サッカー観戦と読書記録と日々感じたこと等を綴っています。

ビジャールの軌跡の前に、ブラジル根負け

 週が明けてもなお、なでしこ優勝のフィーバーが終わらない。色々な言説が飛び交っているが、まあ多くの国民が女子サッカーを認知しただけでも良しとしなければ。女子はすぐに秋にもオリンピック予選が始まる。どういうメンバーで臨むのか。次の興味はそこにある。同じメンバーだと(その可能性が高いと思うが)、無様な成績は残せないので、さっそく試金石がやってくるとも言える。がんばれ!なでしこ!
 それはそれとして、コパ・アメリカではブラジルが決勝トーナメント1回戦で散ってしまった。相手はパラグアイ。まるで女子W杯の日本対アメリカを見るような、ブラジルが一方的に攻めて、パラグアイが守る展開だったが、アメリカと違って延長戦の頃にはブラジルの根も尽き果て、PK戦は悲惨に砕け散った。やはり女性の方が粘り強い。

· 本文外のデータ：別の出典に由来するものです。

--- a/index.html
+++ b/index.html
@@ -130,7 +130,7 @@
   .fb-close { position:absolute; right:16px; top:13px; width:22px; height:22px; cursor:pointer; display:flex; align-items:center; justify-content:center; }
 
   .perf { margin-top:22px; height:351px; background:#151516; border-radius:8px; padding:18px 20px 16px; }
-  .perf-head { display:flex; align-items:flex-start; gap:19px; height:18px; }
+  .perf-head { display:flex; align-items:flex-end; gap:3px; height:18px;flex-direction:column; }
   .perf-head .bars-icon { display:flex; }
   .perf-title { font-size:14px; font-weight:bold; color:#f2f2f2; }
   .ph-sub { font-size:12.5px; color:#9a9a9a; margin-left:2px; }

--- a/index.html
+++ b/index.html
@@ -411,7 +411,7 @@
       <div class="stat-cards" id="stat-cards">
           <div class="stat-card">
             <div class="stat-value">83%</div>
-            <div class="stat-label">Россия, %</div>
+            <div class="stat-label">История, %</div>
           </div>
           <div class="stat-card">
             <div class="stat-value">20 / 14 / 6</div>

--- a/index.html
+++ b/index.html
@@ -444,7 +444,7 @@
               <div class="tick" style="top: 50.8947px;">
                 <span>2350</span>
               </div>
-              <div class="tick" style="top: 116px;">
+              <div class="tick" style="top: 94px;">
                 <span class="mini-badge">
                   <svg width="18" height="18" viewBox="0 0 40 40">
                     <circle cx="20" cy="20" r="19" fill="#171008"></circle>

 ブラジルは序盤から速い攻撃を見せ付ける。4分、ラミレスがミドルシュートを放つと、7分にはパトのポストプレーからネイマールがシュート。しかしパラグアイの守備も強く厳しい。ピッチのせいもあるが、ぶつかり合うたびに土ぼこりが舞い上がり、激戦を物語る。

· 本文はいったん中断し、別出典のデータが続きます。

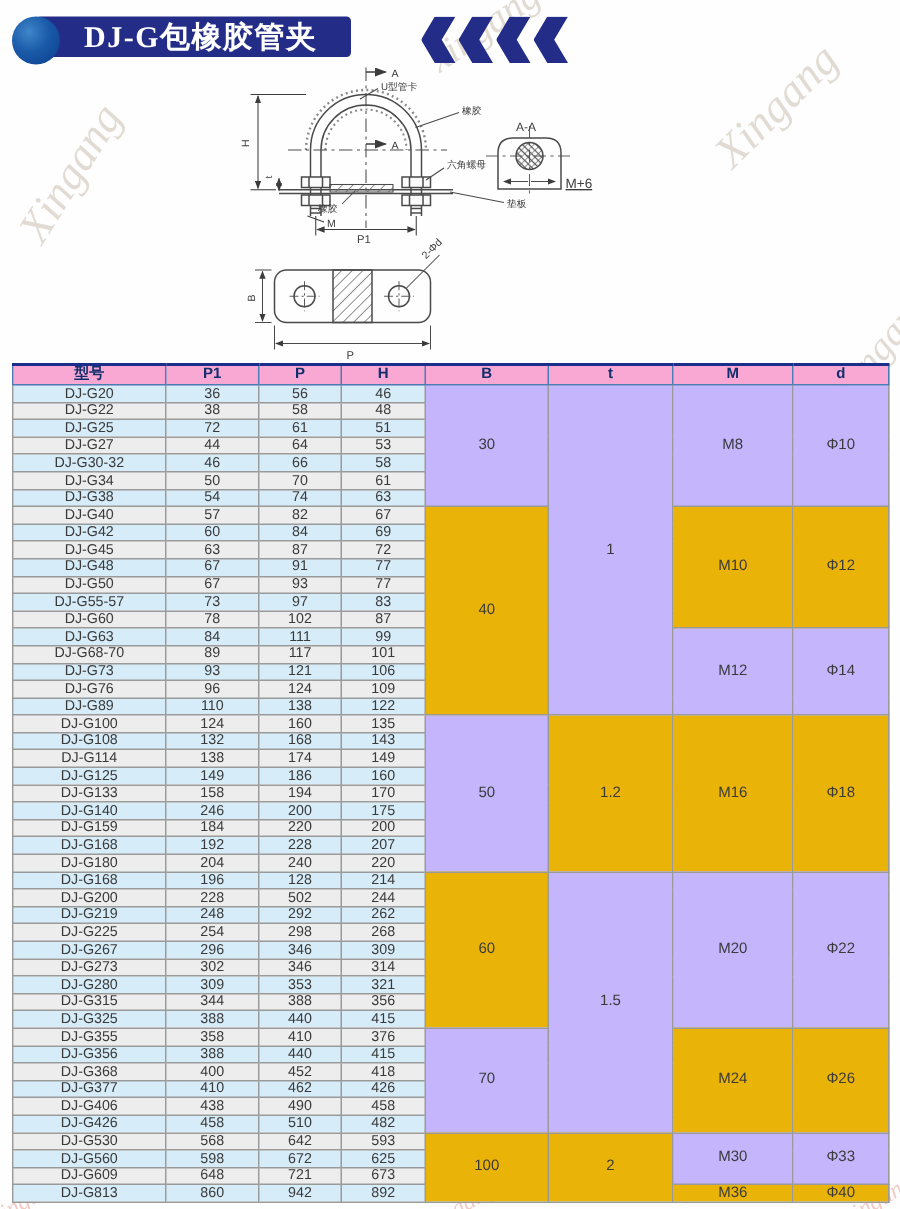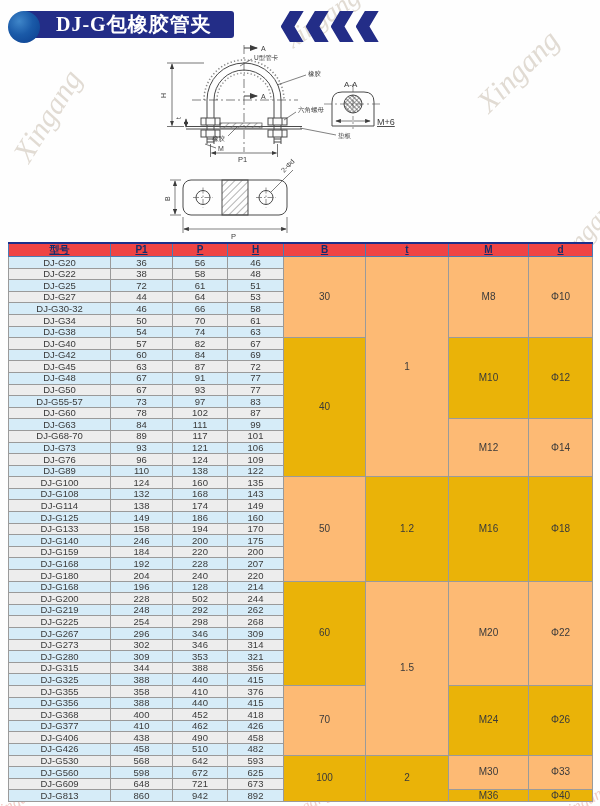--- a/index.html
+++ b/index.html
@@ -30,8 +30,8 @@
   
   .spec-table{position:absolute;top:242px;left:8px;width:584px;border-collapse:collapse;
     table-layout:fixed;font-size:9.5px;color:#3a3a3a;}
-  .spec-table th{background:#ef4444;color:#122e6e;font-weight:bold;font-size:10px;
-    height:12px;padding:0;border:1px solid #4a7cb5;border-top:2px solid #1b2f8a;line-height:1;text-decoration:underline;}
+  .spec-table th{background:#f9a8d4;color:#122e6e;font-weight:bold;font-size:10px;
+    height:12px;padding:0;border:1px solid #4a7cb5;border-top:2px solid #1b2f8a;line-height:1;}
   .spec-table td{height:10.6px;padding:0;text-align:center;border:1px solid #9a9a9a;line-height:1;}
   .r-blue{background:#d6ecf8;}
   .r-gray{background:#ededed;}

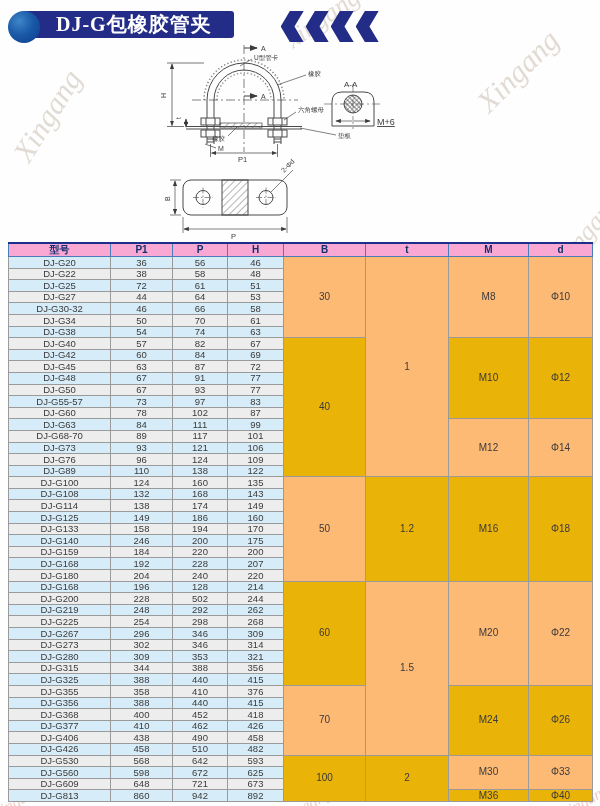--- a/index.html
+++ b/index.html
@@ -35,7 +35,7 @@
   .spec-table td{height:10.6px;padding:0;text-align:center;border:1px solid #9a9a9a;line-height:1;}
   .r-blue{background:#d6ecf8;}
   .r-gray{background:#ededed;}
-  .c-blue{background:#fdba74;}
+  .c-blue{background:#c4b5fd;}
   .c-gray{background:#eab308;}
   .span-cell{font-size:10px;}
 </style>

 パラグアイの力勝負にブラジルも負けていない。ルシオルーカス・レイバマイコンらが厳しさと強さで応酬し、前線は美しい技術を披露する。27分、ネイマールを起点にガンソの縦パスからロビーニョが右に振り、ネイマールが回り込んでシュート。美しい攻撃を見せると、33分にはアンドレ・サントスのFKにルシオが合わせて強烈なシュート。しかしGKビジャールがナイスセーブ。身体に当ててはね返す。40分にはラミレスの長いスルーパスアンドレ・サントスが抜け出してシュートを放つが、枠を外す。
 後半もブラジル・ペース。4分、ラミレスが右にはたき、マイコンのクロスにガンソ。しかし足が合わない。さらにラミレス、ガンソとつなぎ、パトのスルーパスネイマールがシュート。GKを抜くが、後ろでパラグアイのCBアルカラスがブロック。はね返りをマイコンがシュート。再びアルカラスが立ちはだかる。こうして耐えていると次第にパラグアイがペースをつかんでくる。が、シュートを打つところまではいかない。その点ではブラジルのDF陣はしっかりしている。

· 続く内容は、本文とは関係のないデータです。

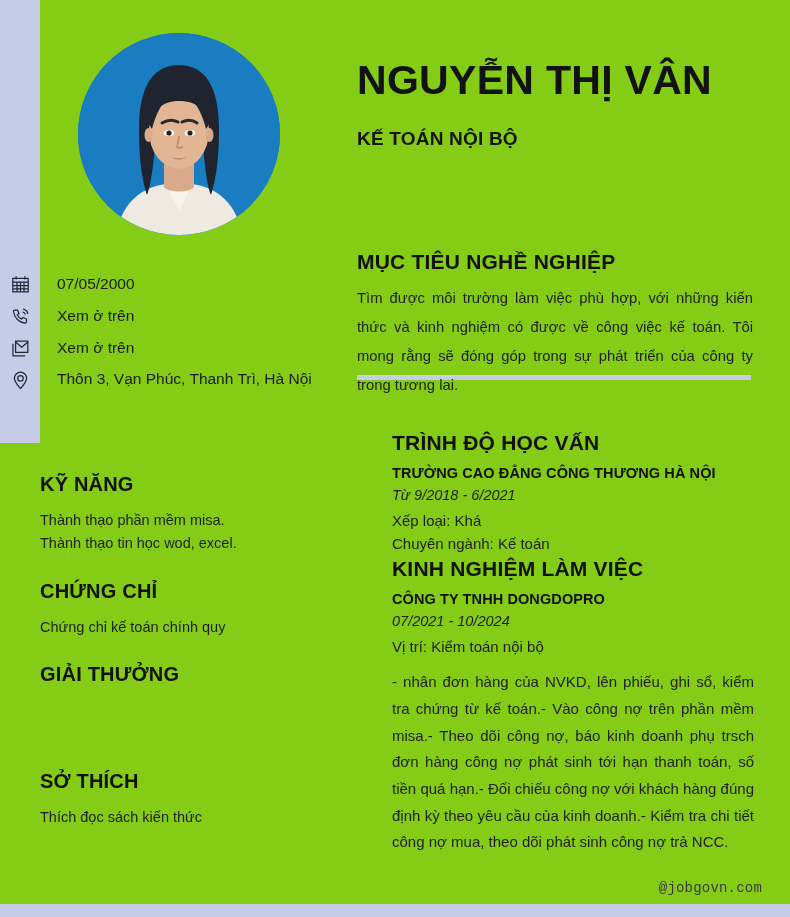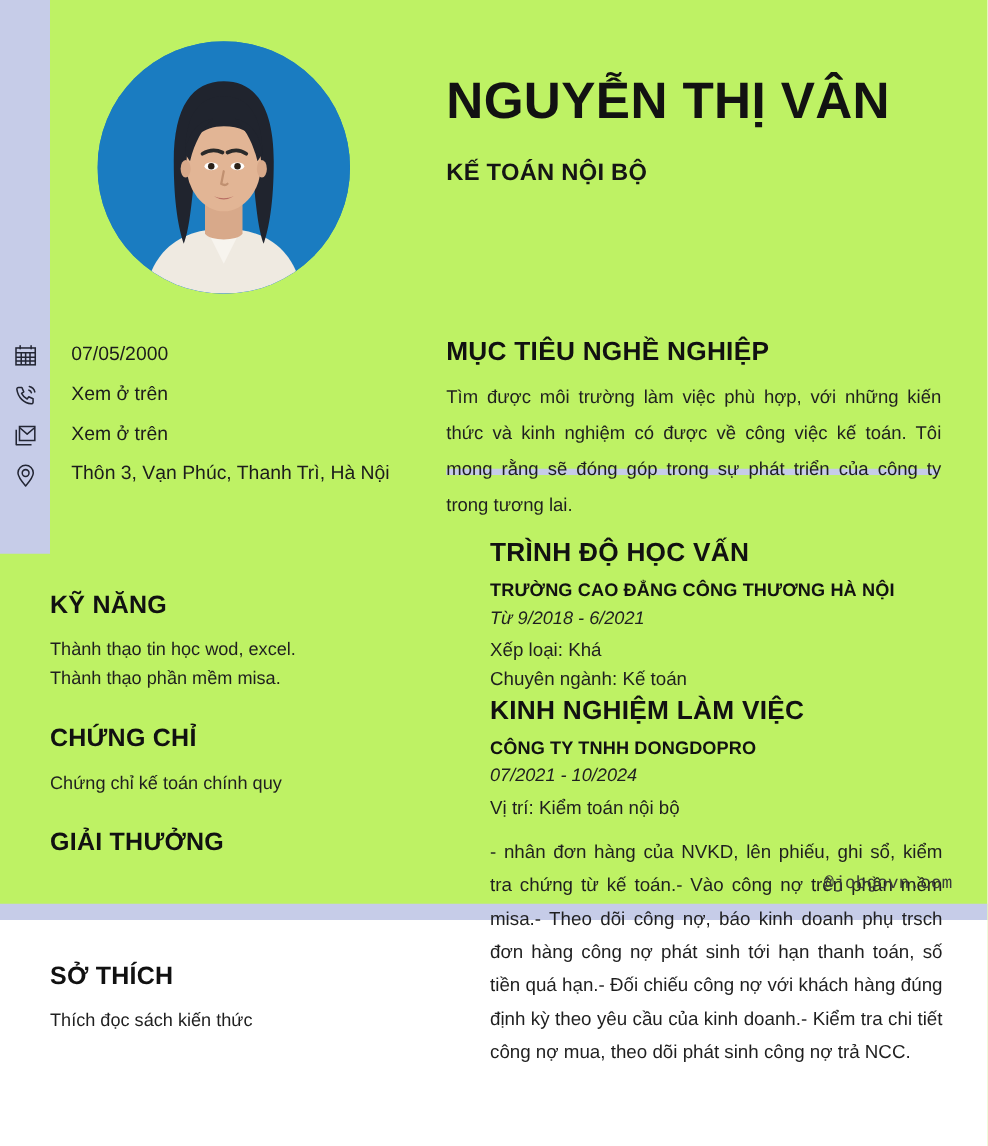--- a/index.html
+++ b/index.html
@@ -10,7 +10,7 @@
     color:#1c1c1c;
     overflow:hidden;
   }
-  .page { position:relative; width:790px; height:736px; background:#bef264; }
+  .page { position:relative; width:790px; height:917px; background:#84cc16; }
 
   
   .left-band {

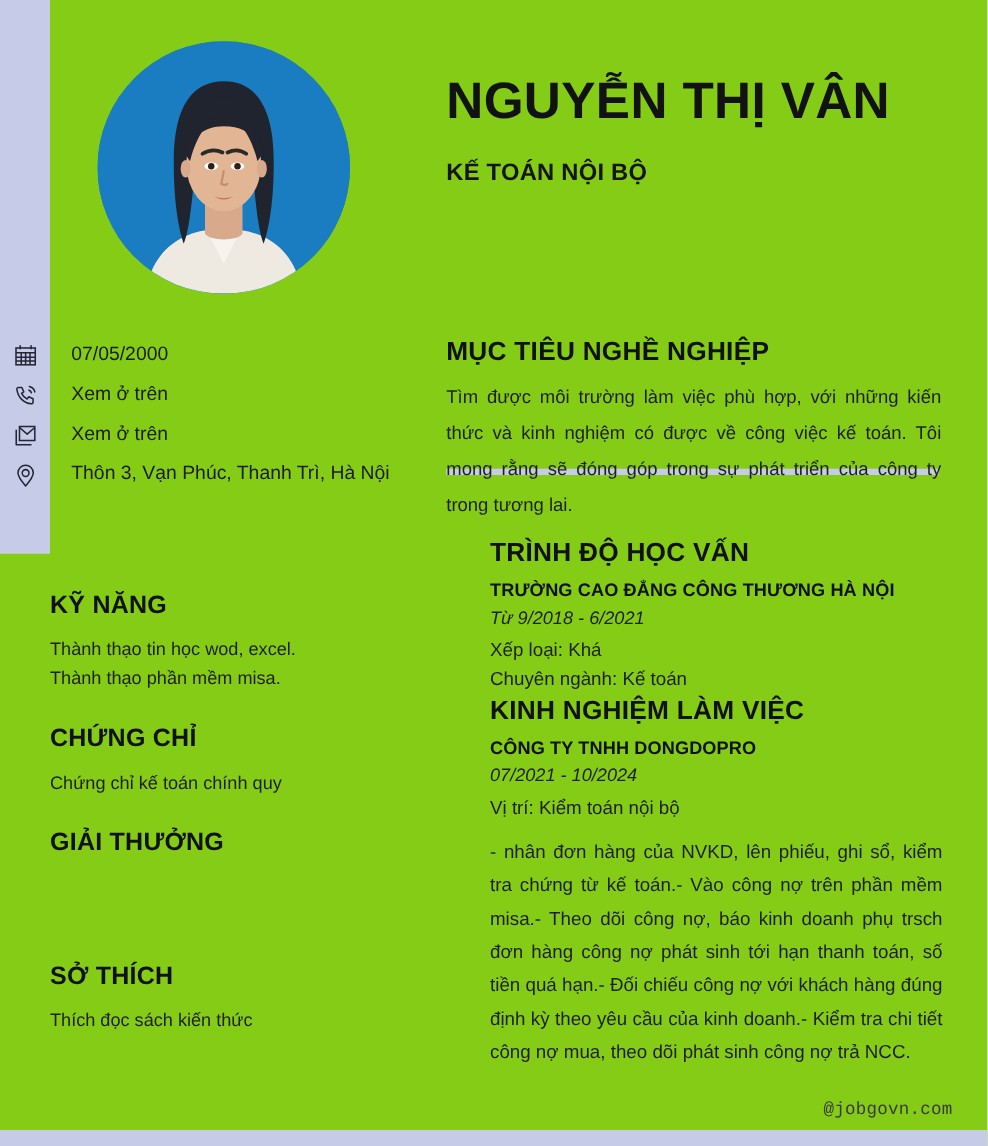--- a/index.html
+++ b/index.html
@@ -72,7 +72,7 @@
 
   
   .sec-right { position:absolute; left:392px; width:362px; }
-  .sec-right.flush { left:357px;margin-top:20px; }
+  .sec-right.flush { left:357px; }
   .sec-right h2 {
     font-size:21px; font-weight:bold; letter-spacing:.2px;
     color:#111; margin-bottom:10px;

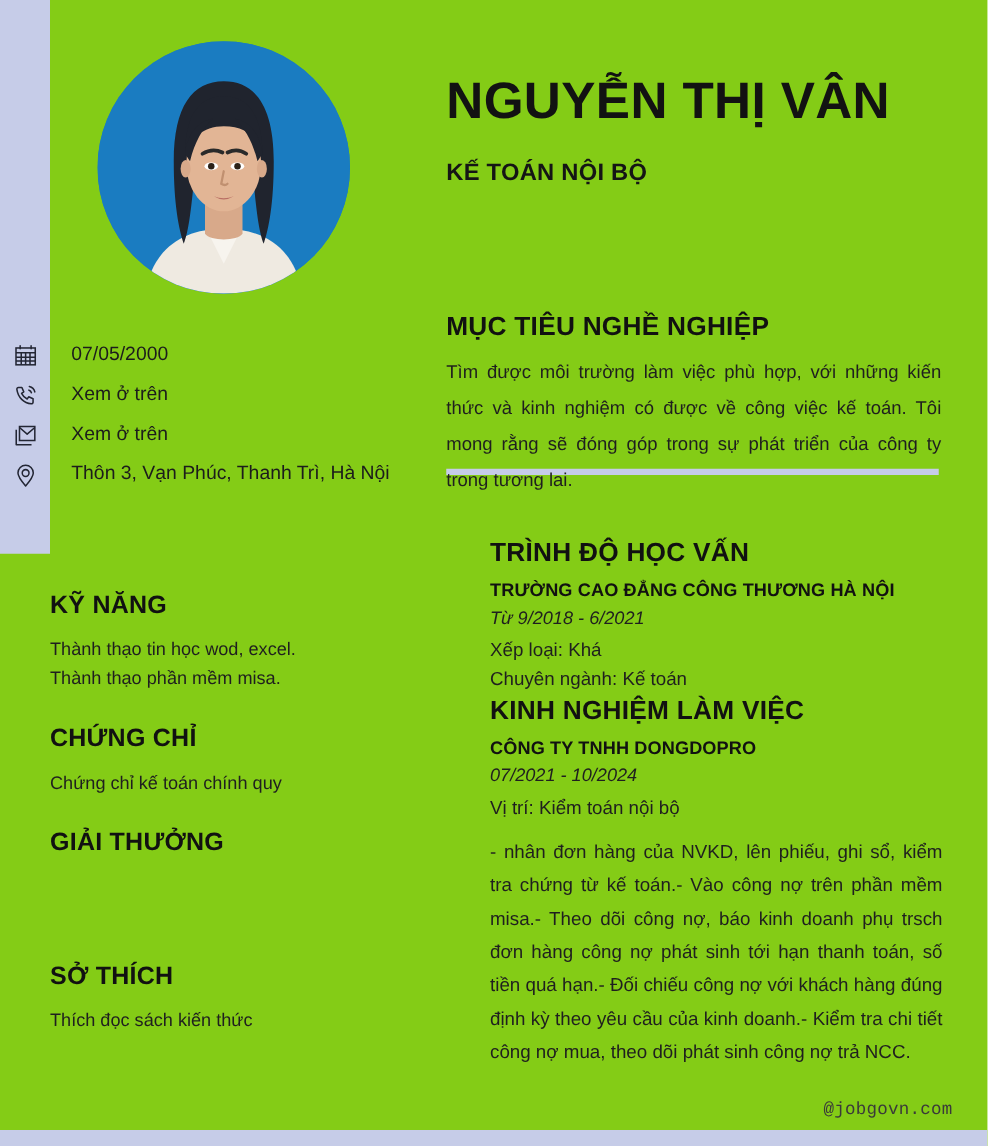--- a/index.html
+++ b/index.html
@@ -194,8 +194,8 @@
 
   <div class="sec-left" style="top:473px;">
     <h2>KỸ NĂNG</h2>
+    <p>Thành thạo phần mềm misa.</p>
     <p>Thành thạo tin học wod, excel.</p>
-    <p>Thành thạo phần mềm misa.</p>
   </div>
 
   <div class="sec-left" style="top:580px;">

 22分、CBルシオがゴール前まで上がり、クロスにガンソがシュート。GKが弾き、ポストに当たる。28分、ネイマールのFKにパトが合わせてシュート。しかしGKビジャール、足を当ててはね返す。
 パラグアイは後半38分までにバレート、マレコス、ペレスと3人を交代すると、ブラジルも35分、ケガのネイマールに代えてフレッジを投入。すると37分、フレッジポストプレーからロビーニョのスルーパスにパトが走り込みシュート。またもGKビジャールがセーブ。はね返りをパトがヘディングするが、サイドネット。39分、CKにフレッジがヘディングシュート。GKビジャールの頭上は越えたが、ライン上でバレートがクリア。ロスタイムにもマイコンからガンソのパスにフレッジがシュートをするがゴールならず。
 ブラジルのゴールが遠い。いや、パラグアイの粘りは凄すぎる。延長前半10分、ブラジルは動きの落ちたガンソ(と言っても、そもそも動かないが)に代えてルーカスを投入。12分、厳しいチェックから乱闘騒ぎ。これでルーカス・レイバとアルカラスが退場。延長後半もブラジルがボールをキープして攻め、パラグアイが守るが、両チームとも動きは相当に鈍い。そんな中でもFWバルデスが足を攣りながらもここぞという場面ではカウンターで走りシュートを放つ。ブラジルはルーカスとフレッジが元気なだけで、あとは動けない。根も気力も尽き果てたという風情でタイムアップ。PK戦に突入した。
 しかし一番手で延長後半から途中交代のエラーノが外すと、チアゴ・シウバ、サントスと続けて外し、4人目のフレッジも枠外へ。何と4人が1本も入らず敗戦。パラグアイのしつこい守備に狙わなくてもいいコースを狙っては自ら外してしまった感じ。ブラジルがベスト8で姿を消した。
 準々決勝が終わってみれば、何とベスト4に残ったのは、ウルグアイパラグアイ、ペルー、ベネズエラという面々。特にペルー、ベネズエラを予想した人は少なかったのではないか。グループ別にみれば、準決勝はグループBの2位と3位のチームが対戦し、グループCの2位と3位のチームが対戦する。グループリーグではいずれも引分けだった。さて再戦はどうなるか。順当に行けば、決勝はウルグアイパラグアイだが、そうは簡単に行かないかもしれない。今回のコパ・アメリカは混沌としている。